[Recorded data]
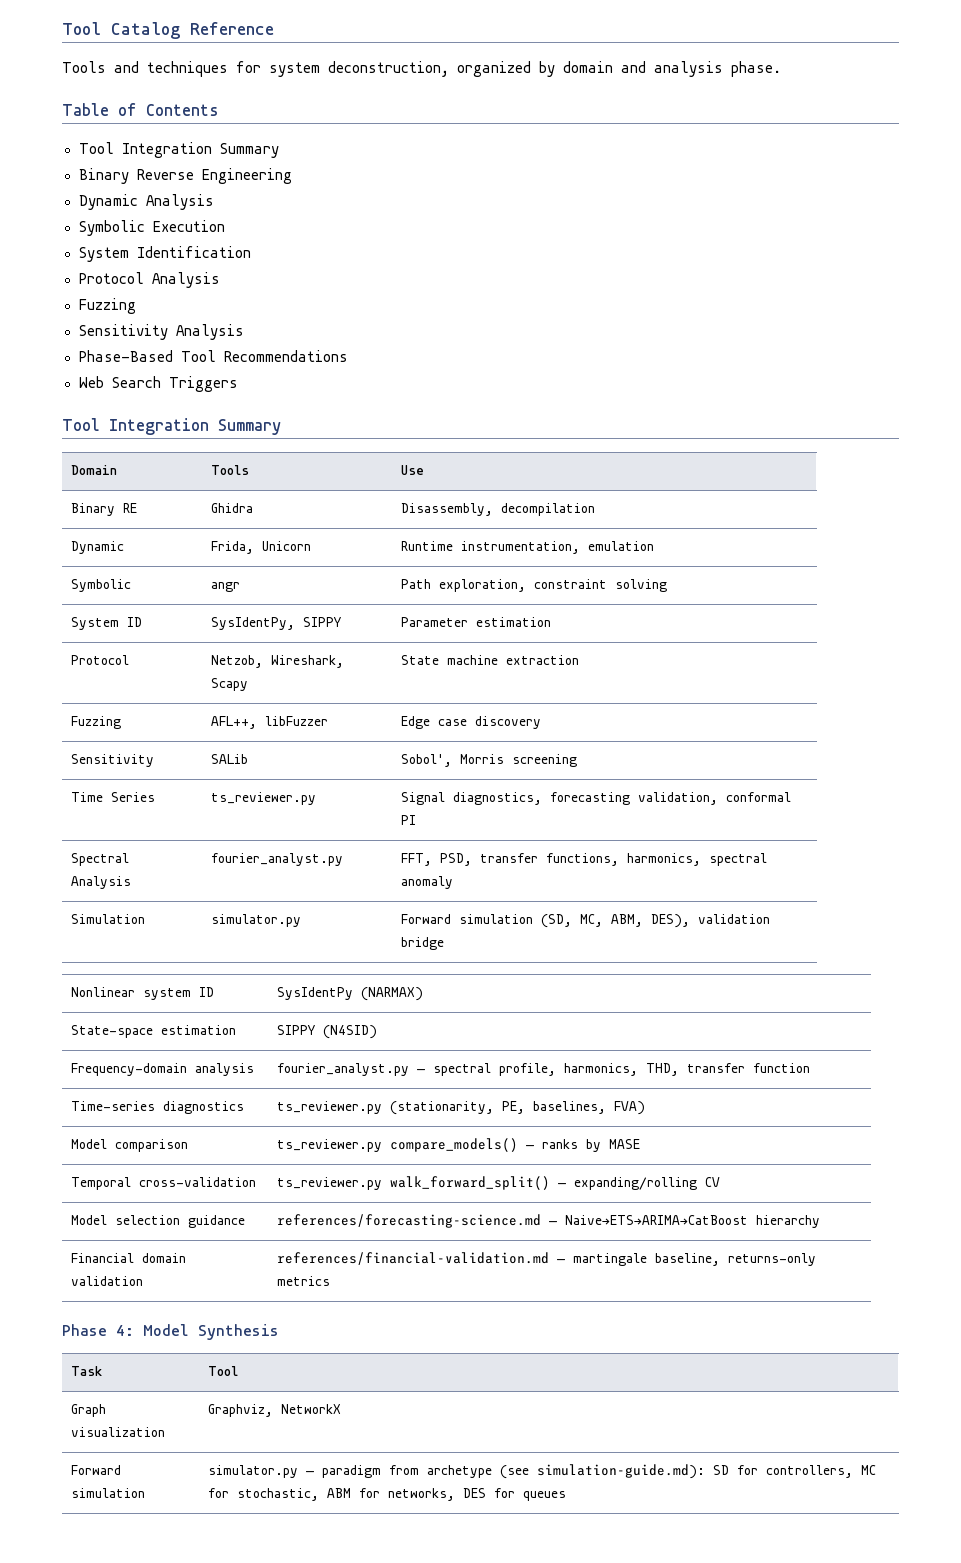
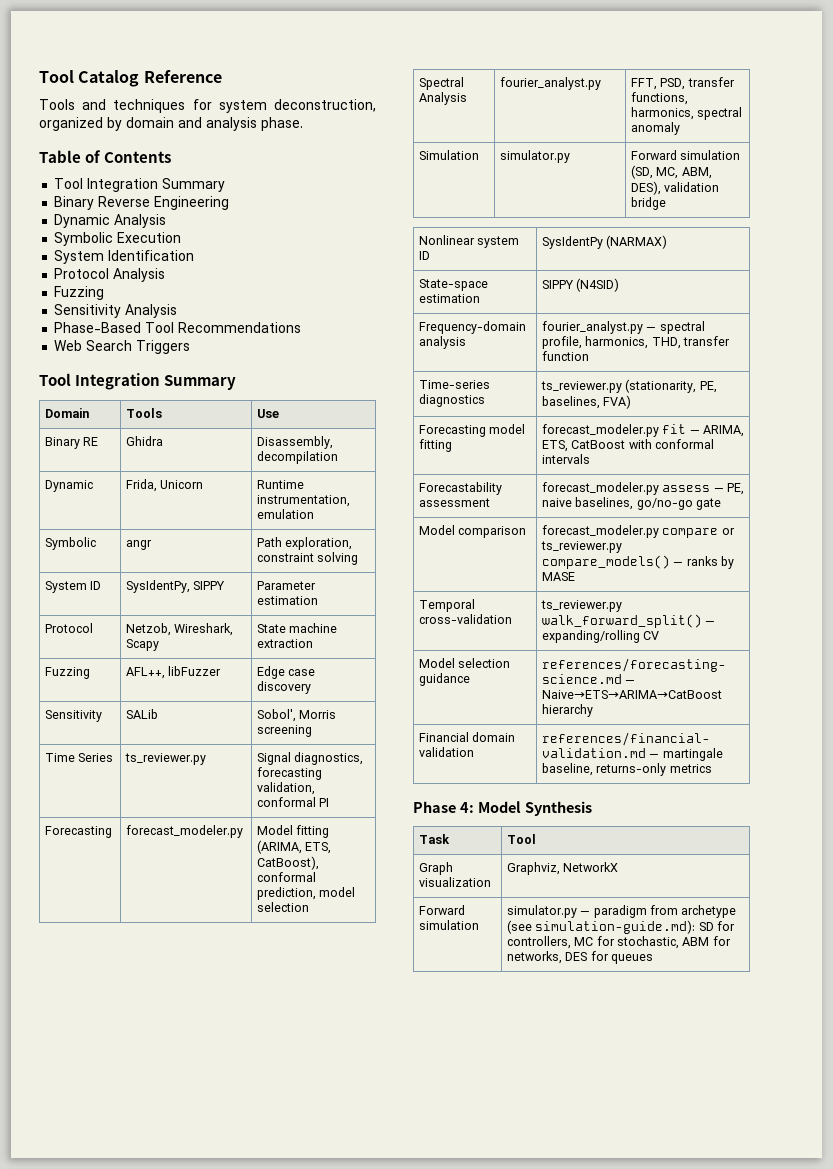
+ Forecasting | forecast_modeler.py | Model fitting (ARIMA, ETS, CatBoost), conformal prediction, model selection
+ Forecasting model fitting | forecast_modeler.py fit — ARIMA, ETS, CatBoost with conformal intervals
+ Forecastability assessment | forecast_modeler.py assess — PE, naive baselines, go/no-go gate
- Model comparison | ts_reviewer.py compare_models() — ranks by MASE
+ Model comparison | forecast_modeler.py compare or ts_reviewer.py compare_models() — ranks by MASE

- _Task_
Only the lines from the one containing "- Model comparison" through the end of the entries above should be written out, exactly and in full.

- _The answer_
- Model comparison | ts_reviewer.py compare_models() — ranks by MASE
+ Model comparison | forecast_modeler.py compare or ts_reviewer.py compare_models() — ranks by MASE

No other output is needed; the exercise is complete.